American lawyer (born 1943)

David Kairys (born April 16, 1943, in Baltimore, Maryland) is Professor of Law at Temple University School of Law. He is the first James E. Beasley Chair (2001–07).

Kairys is a civil rights lawyer. He authored Philadelphia Freedom: Memoir of a Civil Rights Lawyer and With Liberty and Justice for Some. He is a gun control proponent. He is also a strong advocate for removing money corruption from politics.

Kairys earned a B.S. from Cornell University (1965), an LL.B. from Columbia Law School (1968), and an LL.M. from the University of Pennsylvania Law School (1971). He specializes in constitutional law and civil rights law. He was a founding partner and is of counsel to Kairys, Rudovsky, Epstein, Messing & Rau.

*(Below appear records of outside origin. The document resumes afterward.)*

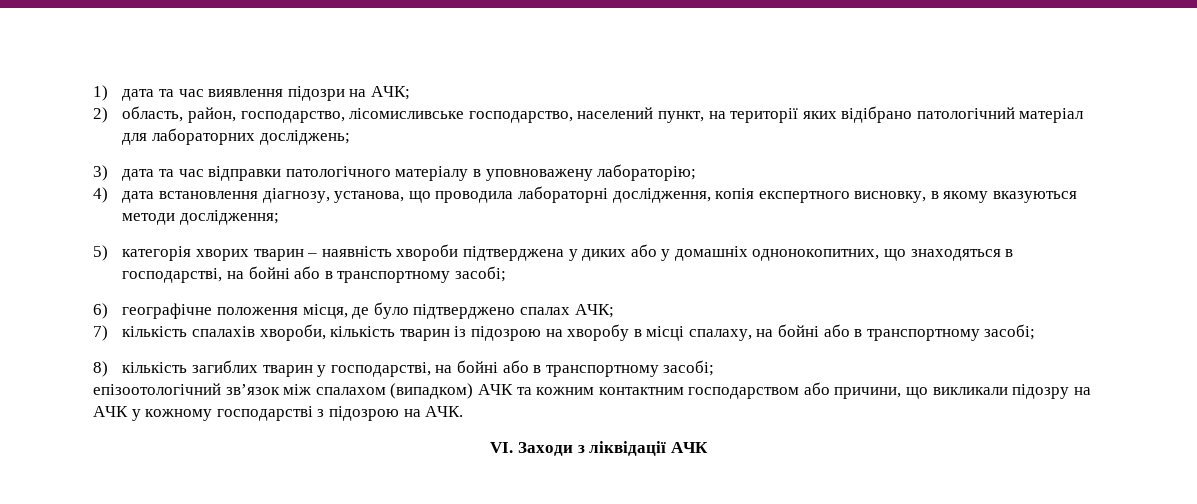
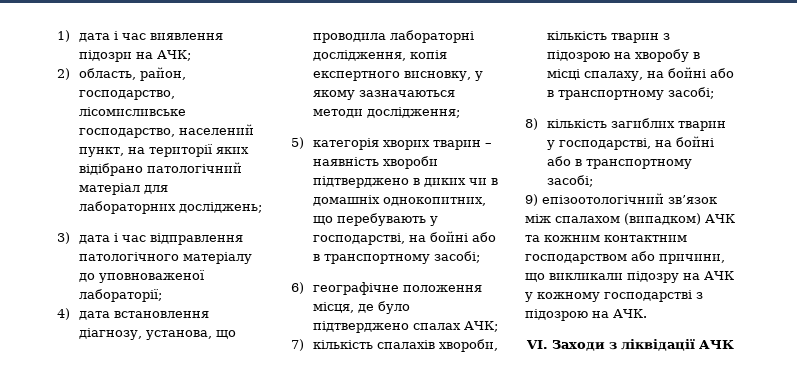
- 1) дата та час виявлення підозри на АЧК;
+ 1) дата і час виявлення підозри на АЧК;
- 3) дата та час відправки патологічного матеріалу в уповноважену лабораторію;
+ 3) дата і час відправлення патологічного матеріалу до уповноваженої лабораторії;
- 4) дата встановлення діагнозу, установа, що проводила лабораторні дослідження, копія експертного висновку, в якому вказуються методи дослідження;
+ 4) дата встановлення діагнозу, установа, що проводила лабораторні дослідження, копія експертного висновку, у якому зазначаються методи дослідження;
- 5) категорія хворих тварин – наявність хвороби підтверджена у диких або у домашніх однонокопитних, що знаходяться в господарстві, на бойні або в транспортному засобі;
+ 5) категорія хворих тварин – наявність хвороби підтверджено в диких чи в домашніх однокопитних, що перебувають у господарстві, на бойні або в транспортному засобі;
- 7) кількість спалахів хвороби, кількість тварин із підозрою на хворобу в місці спалаху, на бойні або в транспортному засобі;
+ 7) кількість спалахів хвороби, кількість тварин з підозрою на хворобу в місці спалаху, на бойні або в транспортному засобі;
- епізоотологічний зв’язок між спалахом (випадком) АЧК та кожним контактним господарством або причини, що викликали підозру на АЧК у кожному господарстві з підозрою на АЧК.
+ 9) епізоотологічний зв’язок між спалахом (випадком) АЧК та кожним контактним господарством або причини, що викликали підозру на АЧК у кожному господарстві з підозрою на АЧК.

Among his awards are the Alliance for Justice honor list for 2008, the Association of American Law Schools 2007 Deborah Rhode Award for extraordinary contribution to public interest by a law professor, the American Civil Liberties Union of Pennsylvania's Civil Liberties Award, the Poor Richard Club of Philadelphia Pro Bono Award, the Freil-Scanlan Award (best Temple law faculty scholarship), and the First James E. Beasley Chair (Temple Law School).